Here, the evidence submitted by Trietel and Abraham in support of their motion, including Abraham's deposition testimony, failed to eliminate triable issues of fact as to whether [*3]Abraham was free from fault in the happening of the accident and, if not, whether Martial's negligence was the sole proximate cause of the accident (see Aponte v Vani, 155 AD3d at 930-931; Gobin v Delgado, 142 AD3d at 1136). Specifically, a triable issue of fact exists, inter alia, as to whether, at the time Abraham initiated her turn, Martial's vehicle was "'so close as to constitute an immediate hazard'" (Brodney v Picinic, 172 AD3d 673, 674, quoting Vehicle and Traffic Law § 1141; see Katikireddy v Espinal, 137 AD3d at 868).
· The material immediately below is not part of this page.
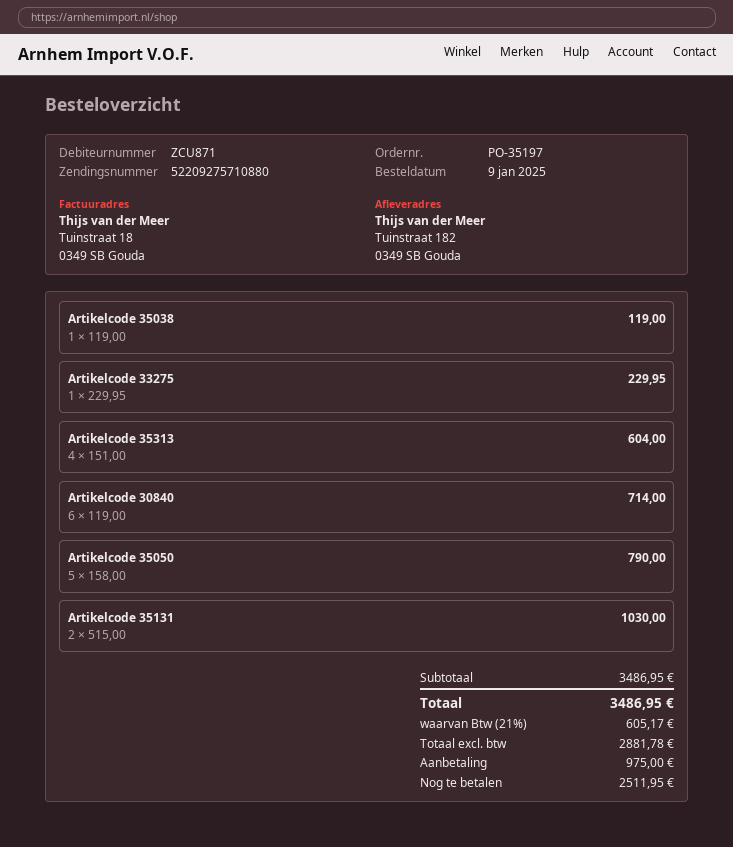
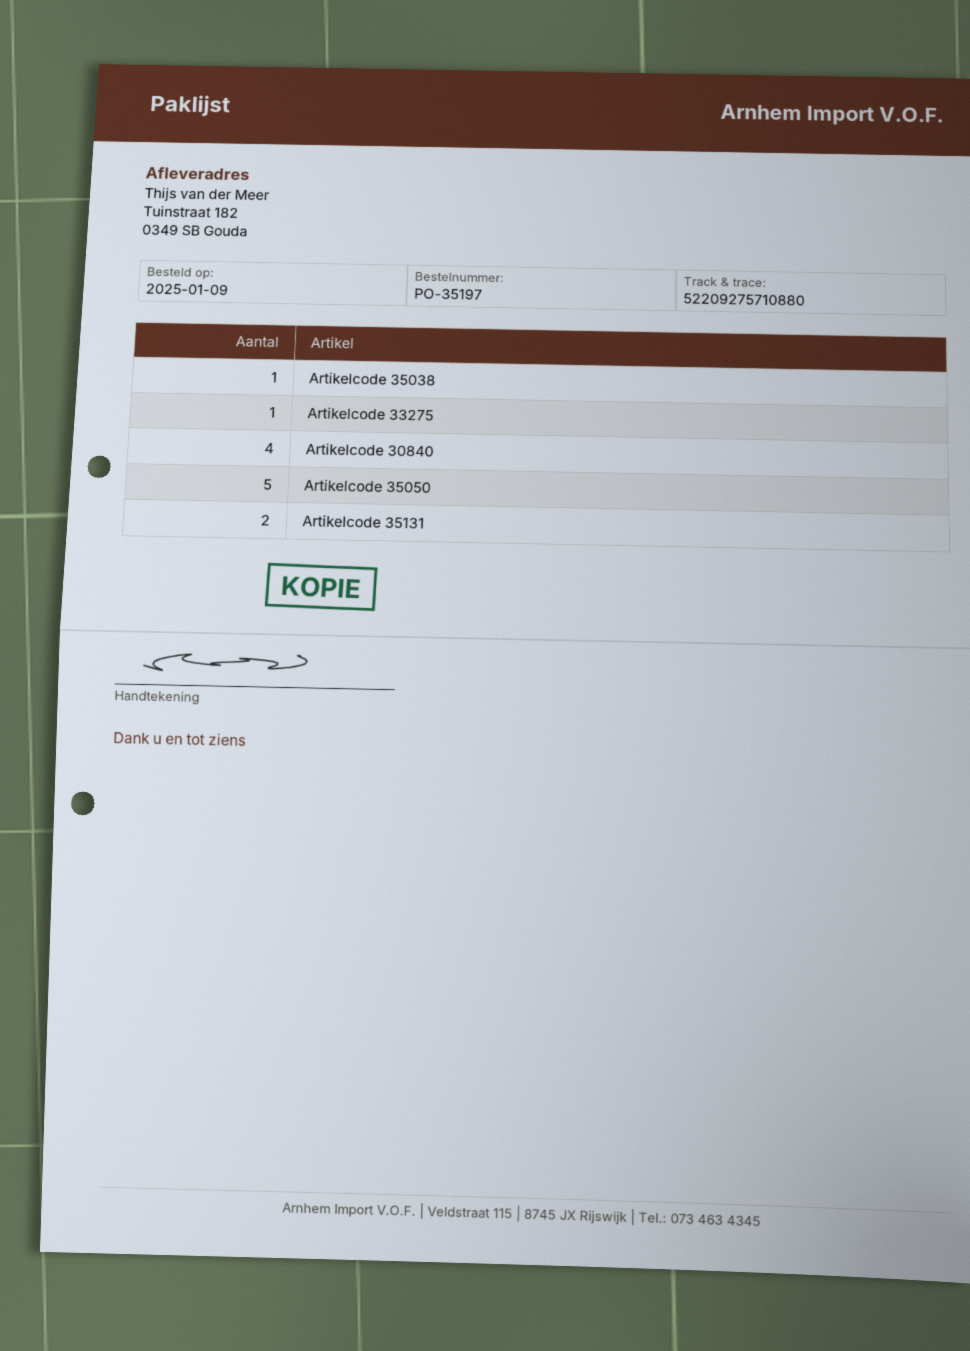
Artikelcode 35313: 4 -> none
Artikelcode 30840: 6 -> 4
Since Trietel and Abraham failed to demonstrate their prima facie entitlement to judgment as a matter of law, the Supreme Court should have denied that branch of their motion which was for summary judgment dismissing the complaint insofar as asserted against them, regardless of the sufficiency of the plaintiff's opposition papers (see Winegrad v New York Univ. Med. Ctr., 64 NY2d 851, 853).
In light of our determination, we need not address the parties' remaining contentions.
CHAMBERS, J.P., HINDS-RADIX, LASALLE and WOOTEN, JJ., concur.